Ha-Joon Chang. Kicking Away the Ladder: Developement Strategy in Historical Perspective. London: Anthem Press, 2002.

Note: The following are notes from the above book. I found the book seminal, eye-opening, life-changing. I recommend that you buy and read the entire book. Only by reading the entire book will you get the whole picture. The following quotes, I hope, will whet your appetite. --Colby Glass


"... the developed countries did not get where they are now through the policies and the institutions that they recommend to developing countries today (2)...

"...free trade is beneficial among countries at similar levels of industrial development... but not between those at different levels of development (4)...

"Americans firmly rejected [Adam] Smith's [free trade] analysis in favour of "common sense"... the USA remained the most ardent practitioner... of protectionism for a century after [Smith] but also became the world industrial leader by the end of that period (5)...

"My main conclusion [based on actual history] is that many of the [free trade] institutions that are these days regarded as necessary for economic development were actually in large part the outcome, rather than the cause, of economic development in the now-developed countries (11)...

"...the [historical] experiences of a range of NDCs (now-developed countries]--Britain, the USA, Germany, France, Sweden, Belgium, the Netherlands, Switzerland, Japan, Korea, and Taiwan... industrial trade and technology (ITT) policies they used when they themselves were developing countries... the policies that were used are almost the opposite of what the present orthodoxy says they employed and currently recommends that the currently developing countries should also use (19)...

"Britain had high tariffs and banned imports which threatened British industries. So did the U.S. and the other countries listed.

"[History] reveals that almost all NDCs had adopted some form of infant industry promotion strategy when they were in catching-up positions... Interestingly, it was the UK and the USA, the supposed homes of free trade policy, which used tariff protection most aggressively (59)...

"...Enclosure in Britain, which violated existing communal property rights by enclosing common land, but contributed to the development of [the] woollen industry by promoting sheep farming on the confiscated land...

"...the recognition of squatter rights in the violation of the rights of existing property owners was crucial in developing the American West... the famous Sanderson case in 1868, where the Pennsylvania Supreme Court overrode the existing rights of landowners to claim access to clean water in favour of the coal industry, which was one of the state's key industries at the time...

"Hence, what matters for economic development is not simply the protection of all existing property rights regardless of their nature, but which property rights are protected under which condition" (83).

"These days, we tend to take the principle of limited liability [corporate owners and managers are not held responsible for the crimes they commit] for granted. However, for a few centuries after its invention in the sixteenth century... it tended to be regarded with great suspicion...

"Adam Smith argued that limited liability would lead to shirking by managers... an important cause of financial speculation. Britain banned the formation of new limited liability companies on these grounds with the Bubble Act of 1720...

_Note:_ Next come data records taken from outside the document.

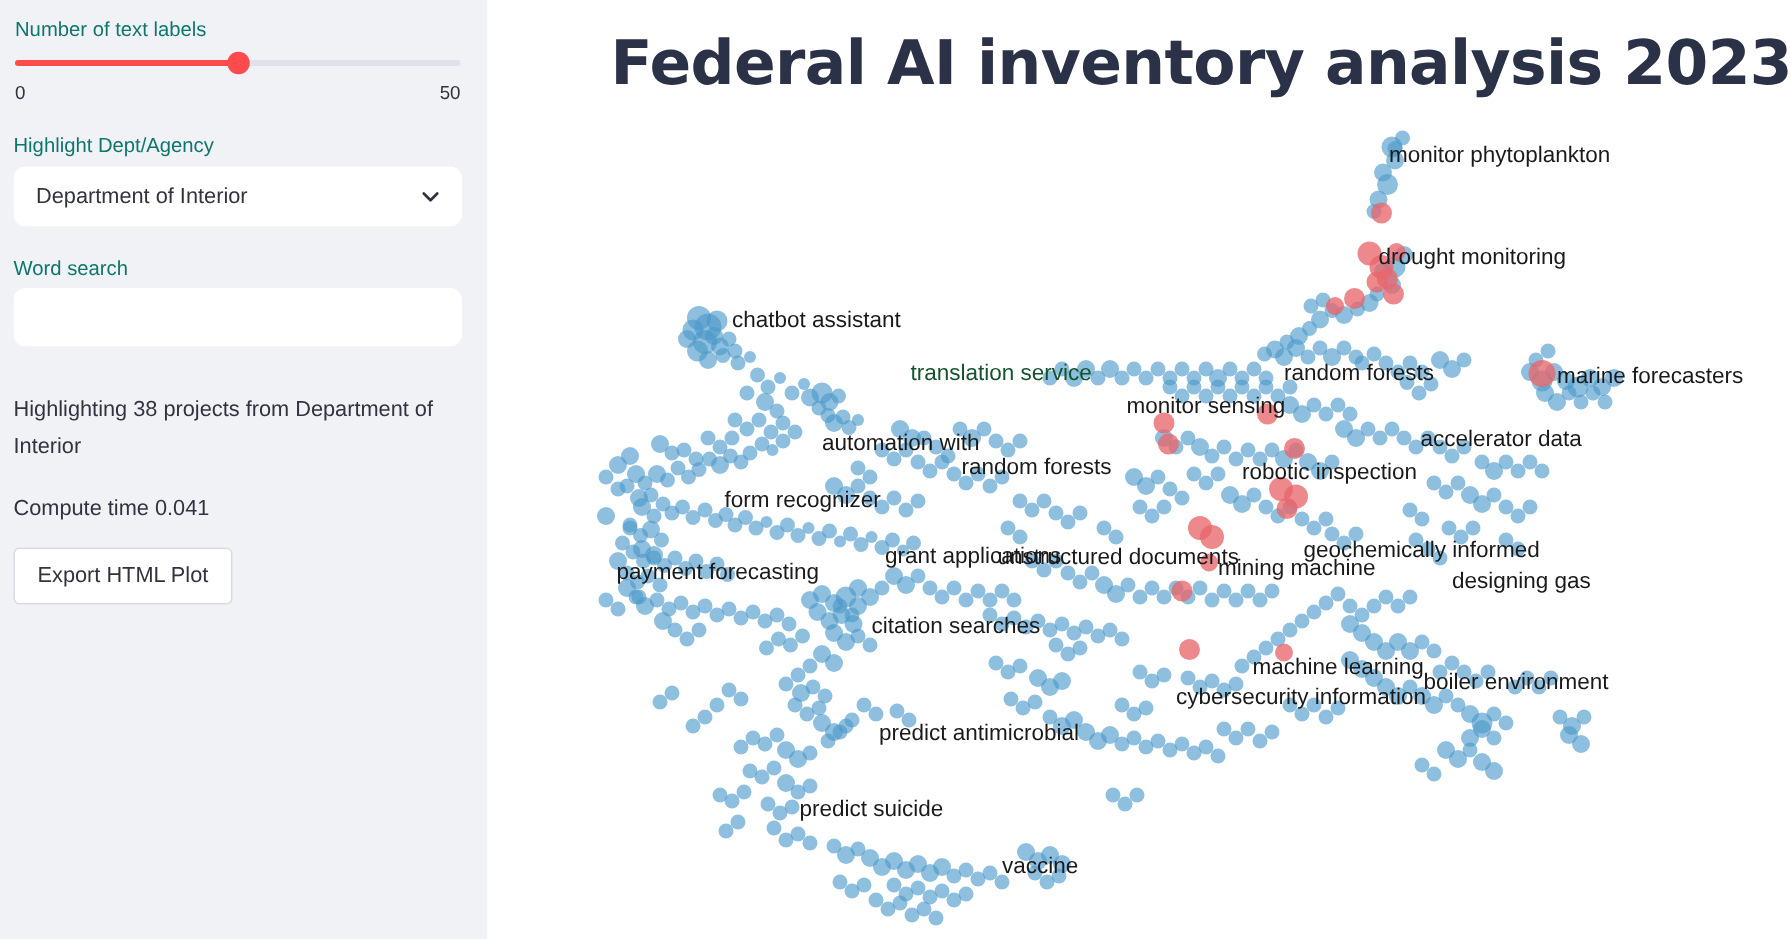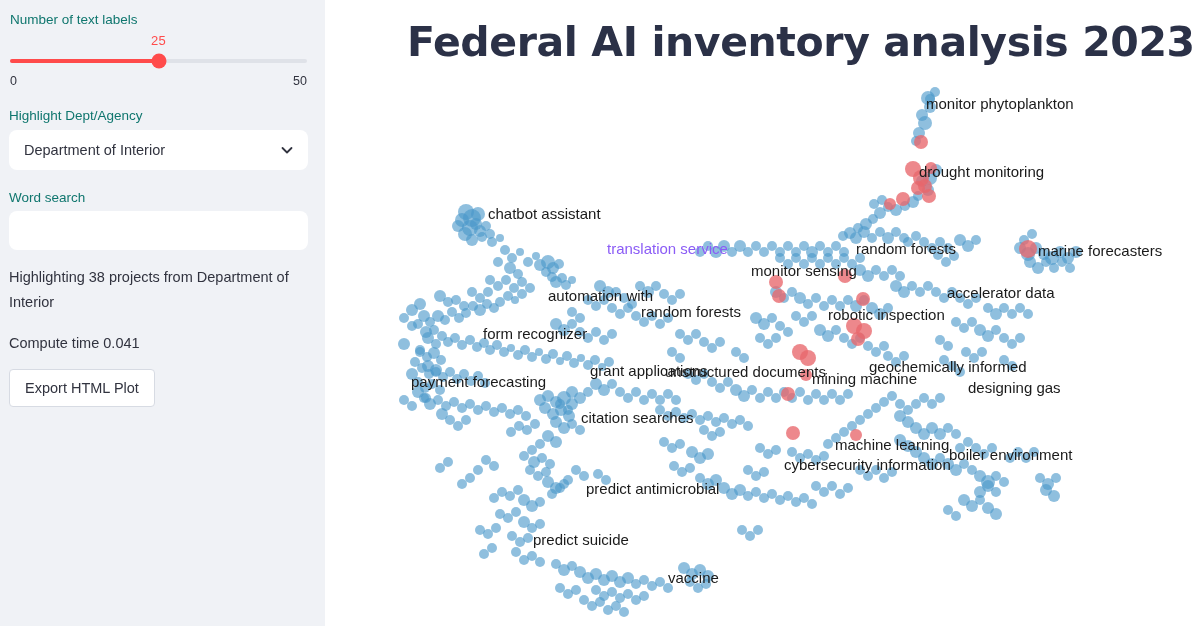--- a/index.html
+++ b/index.html
@@ -174,9 +174,6 @@
 
     <div class="slider-block">
       <div class="widget-label">Number of text labels</div>
-      <div class="slider-value-row">
-        <span class="slider-value" style="left: 50%;">25</span>
-      </div>
       <div class="slider-track-wrap">
         <div class="slider-track"></div>
         <div class="slider-fill" style="width: 50%;"></div>

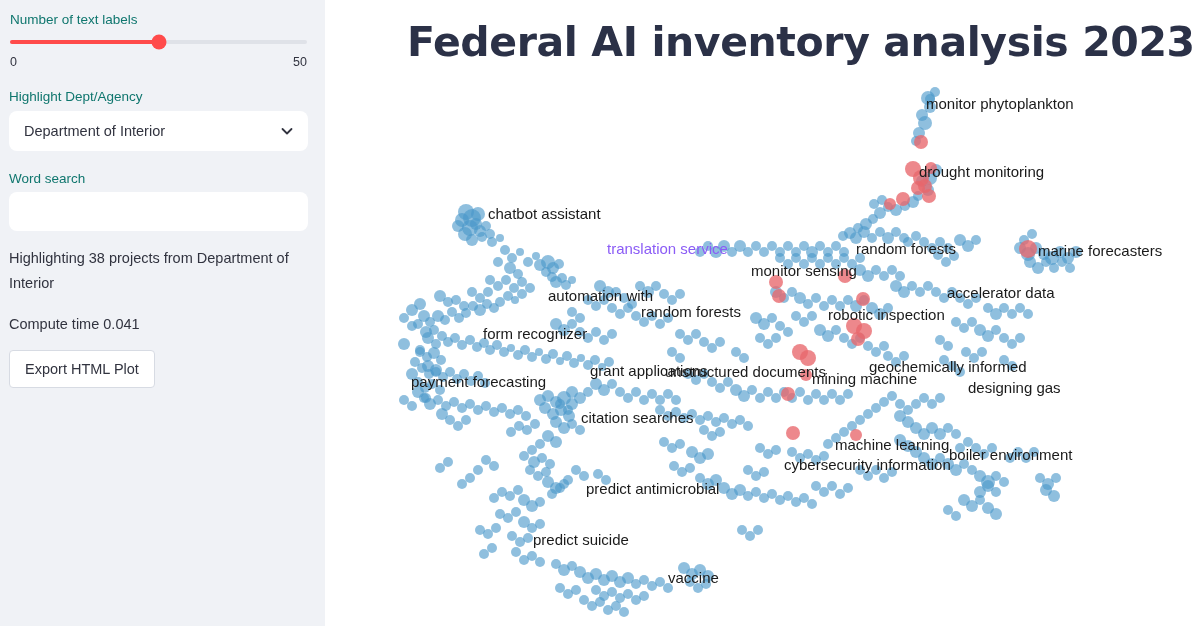--- a/index.html
+++ b/index.html
@@ -92,7 +92,7 @@
   .chevron svg { display: block; }
 
   
-  .input-block { margin-bottom: 15px; }
+  .input-block { margin-bottom: 30px; }
   .text-input {
     background: #ffffff;
     border: 1px solid transparent;

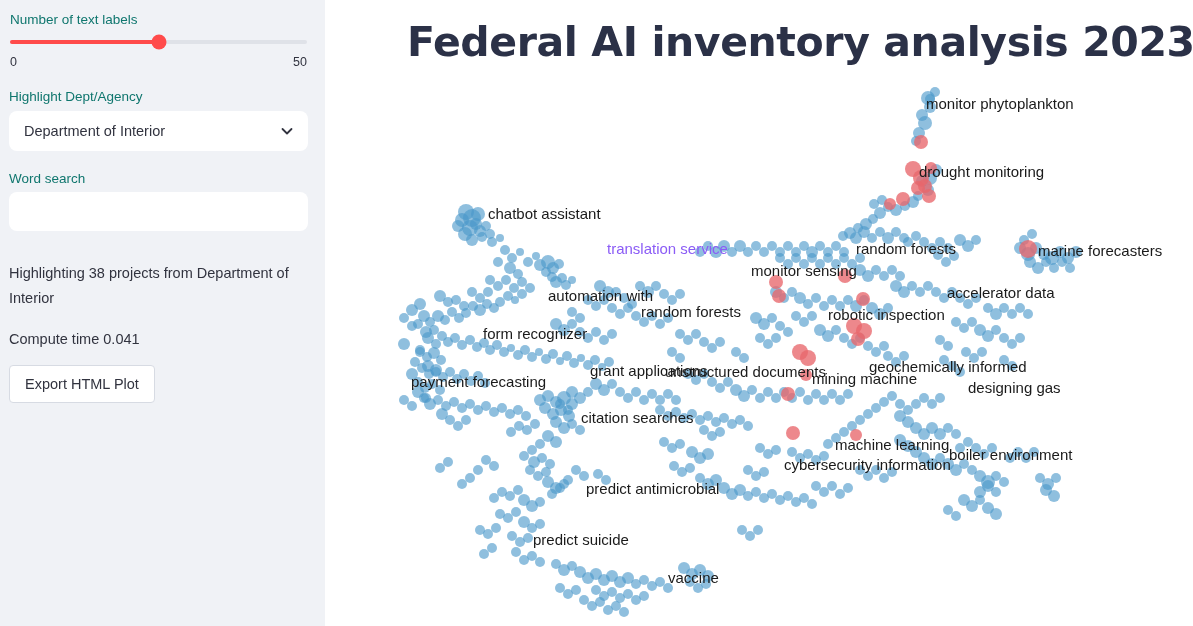--- a/index.html
+++ b/index.html
@@ -862,7 +862,7 @@
           <div class="pt-label" style="left: 601px; top: 96px; color: rgb(26, 26, 26);">monitor phytoplankton</div>
           <div class="pt-label" style="left: 594px; top: 164px; color: rgb(26, 26, 26);">drought monitoring</div>
           <div class="pt-label" style="left: 163px; top: 206px; color: rgb(26, 26, 26);">chatbot assistant</div>
-          <div class="pt-label" style="left: 282px; top: 241px; color: #8b5cf6;">translation service</div>
+          <div class="pt-label" style="left: 282px; top: 241px; color: #14532d;">translation service</div>
           <div class="pt-label" style="left: 531px; top: 241px; color: rgb(26, 26, 26);">random forests</div>
           <div class="pt-label" style="left: 713px; top: 243px; color: rgb(26, 26, 26);">marine forecasters</div>
           <div class="pt-label" style="left: 426px; top: 263px; color: rgb(26, 26, 26);">monitor sensing</div>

"...limited liability provides one of the most powerful mechanisms to "socialize risk" [read "steal from the common people"], which has made possible investments in unprecedented scale. That is why, despite its potential to creatte "moral hazard," all societies have come to accept limited liability as a cornerstone of modern corporate governance" (86)...

Anti-Trust Laws

"Contrary to what is assumed in much current literature on the subject, corporate governance is not simply a matter internal to the corporation in question. Actions by very large firms with significant market power can have consequences for the whole economy... In this context, corporate governance becomes a matter for society as a whole...

"...the most easily identifiable institution of "societal" corporate governance, namely, competition law (anti-monopoly and/or anti-trust legislation)...

"The USA was the pioneer in "modern" competition law... the Sherman Antitrust Act in 1890... it was in fact mainly used against labour unionsrather than against large corporations" (91).

Banks

"The USA permitted "wildcat banking," which was little different in principle from counterfeiting operations... As late as 1929, the US banking system was made up of thousands upon thousands of small, amateurishly managed, largely unsupervised banks.... even during the prosperity of the Coolidge presidency (1923-9), 600 banks a year failed" (94).

"Social welfare institutions are, however, much more than "safety nets;" if carefully designed and implemented they can enhance efficiency and productivity growth. Cost-effective public provision of health and education can bring about improvements in labour force quality that can, in turn, raise efficiency and accelerate productivity growth. Social welfare institutions reduce social tensions and enhance the legitimacy of the political system, thus providing a more stable environment for long-term investments. Inter-temporal smoothing of consumption through devices like unemployment benefit can even contribute to dampening the business cycle...

"...the fact that all NDCs have developed a common set of social welfare institutions over time (except for the persistent and disturbing absense of comprehensive health care in the USA) suggests that there are some common needs that have to be addressed across countries... necessary to guarantee social stability" (102).